MATCH (n:PythonCve) WHERE toLower(n.python_package) = “pydantic” RETURN n.name, n.description, n.min_version, n.max_version;
This set of queries has pinpointed a vulnerability issue in the code. If it’s due to outdated packages, it’s sometimes enough to update the package, and the vulnerability will be sanitized with the new patch.
Let’s see how the inspection would work against the real gqlalchemy package. Let’s check the version of the used Pydantic.
MATCH p=(n:Dependency {name: “gqlalchemy”})-[r *bfs]->(m:Dependency {name: “pydantic”}) RETURN p, n.version;
The version is v1.10.2. Hopefully, with fixed vulnerability issues!
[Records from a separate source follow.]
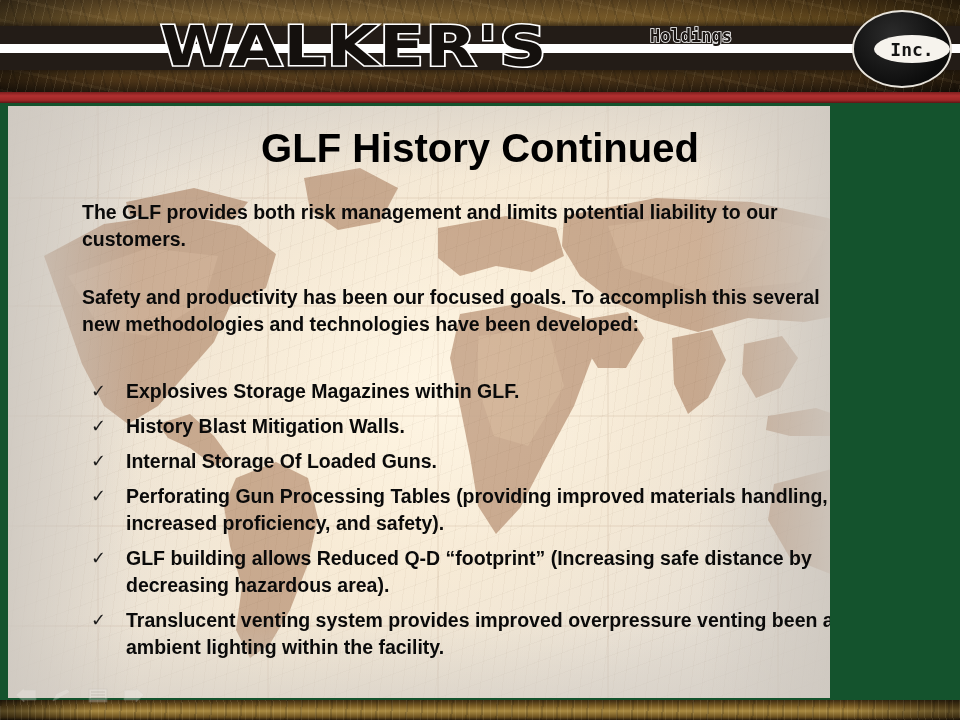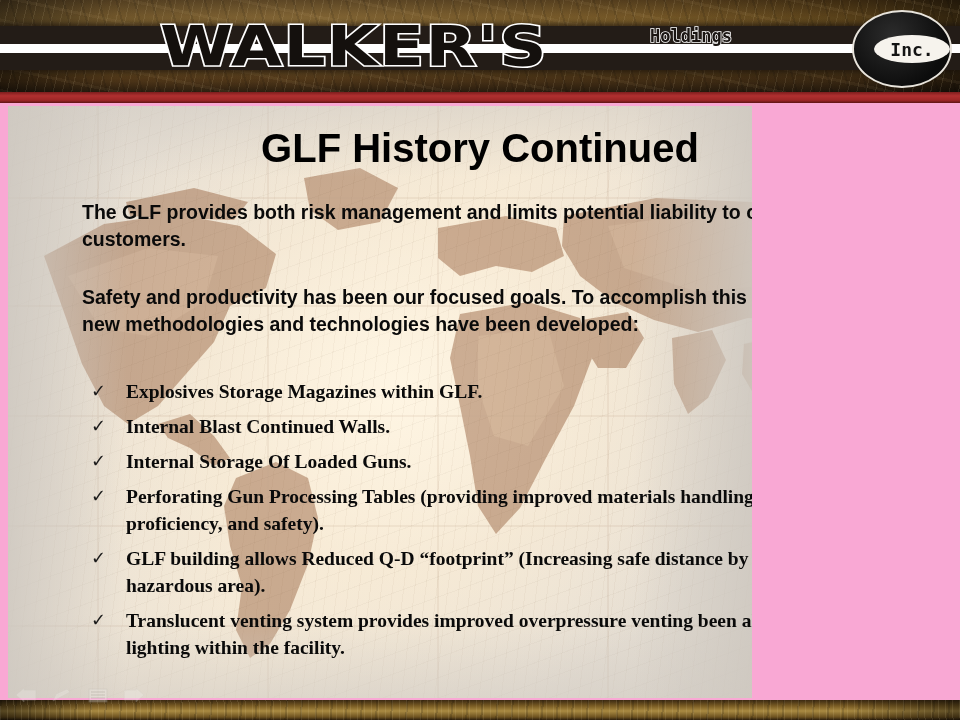--- a/index.html
+++ b/index.html
@@ -11,21 +11,21 @@
     width: 960px;
     height: 720px;
     overflow: hidden;
     font-family: "Liberation Sans", sans-serif;
   }
 
   .slide {
     position: relative;
     width: 960px;
     height: 720px;
-    background: #f9a8d4;
+    background: #14532d;
     overflow: hidden;
   }
 
   
   .header {
     position: absolute;
     left: 0;
     top: 0;
     width: 960px;
     height: 92px;
@@ -142,21 +142,21 @@
     width: 960px;
     height: 11px;
     background: linear-gradient(180deg, #7d1d1d 0%, #b03030 35%, #9d2626 75%, #5d1414 100%);
   }
 
   
   .body-wrap {
     position: absolute;
     left: 8px;
     top: 106px;
-    width: 744px;
+    width: 822px;
     height: 592px;
     overflow: hidden;
     background: #ded8cf;
   }
   .map-bg {
     position: absolute;
     inset: 0;
     background:
       radial-gradient(ellipse 62% 72% at 52% 48%, rgba(255,246,228,0.96) 0%, rgba(252,238,214,0.55) 42%, rgba(230,222,210,0.0) 78%),
       linear-gradient(120deg, #ddd7ce 0%, #e8e0d4 22%, #f3e8d6 50%, #e9e1d5 78%, #dcd6cd 100%);
@@ -238,21 +238,21 @@
   }
   .bullet .chk {
     position: absolute;
     left: 9px;
     top: -1px;
     font-size: 18px;
     font-weight: normal;
     color: #1a1a1a;
     font-family: "DejaVu Sans", sans-serif;
   }
-  .bullet .txt { display: block; font-family: Liberation Serif, serif; }
+  .bullet .txt { display: block; }
 
   
   .bottom-strip {
     position: absolute;
     left: 0;
     top: 700px;
     width: 960px;
     height: 20px;
     background:
       linear-gradient(90deg, rgba(0,0,0,0.5) 0%, rgba(0,0,0,0.0) 10%, rgba(0,0,0,0.0) 88%, rgba(0,0,0,0.45) 100%),
@@ -368,21 +368,21 @@
 
       <div class="bullets">
 
         <div class="bullet">
           <span class="chk">✓</span>
           <span class="txt">Explosives Storage Magazines within GLF.</span>
         </div>
 
         <div class="bullet">
           <span class="chk">✓</span>
-          <span class="txt">Internal Blast Continued Walls.</span>
+          <span class="txt">History Blast Mitigation Walls.</span>
         </div>
 
         <div class="bullet">
           <span class="chk">✓</span>
           <span class="txt">Internal Storage Of Loaded Guns.</span>
         </div>
 
         <div class="bullet">
           <span class="chk">✓</span>
           <span class="txt">Perforating Gun Processing Tables (providing improved materials handling, increased proficiency, and safety).</span>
The last query checks that gqlalchemy doesn’t have any CVEs tied to it. After running the query, we get 0 results, which proves that no dependencies or sub dependencies exist with a known vulnerability inside the gqlalchemy dependency tree.
MATCH p=(d:Dependency {name: “gqlalchemy”})-[r *bfs]->(c:PythonCve) RETURN p;
Conclusion
On this simple example, we have seen how we can easily analyze data inside Memgraph for cybersecurity use cases, since most of the use cases from that area have a network-like representation of the data. The example looks simple, but enterprise code projects can have hundreds or thousands of dependencies, and it’s really difficult to track them all and be in touch with every information there is, only to realize from time to time that there can be a potential threat in the solution. Memgraph, with its ability to easily traverse the network, can discover it easily.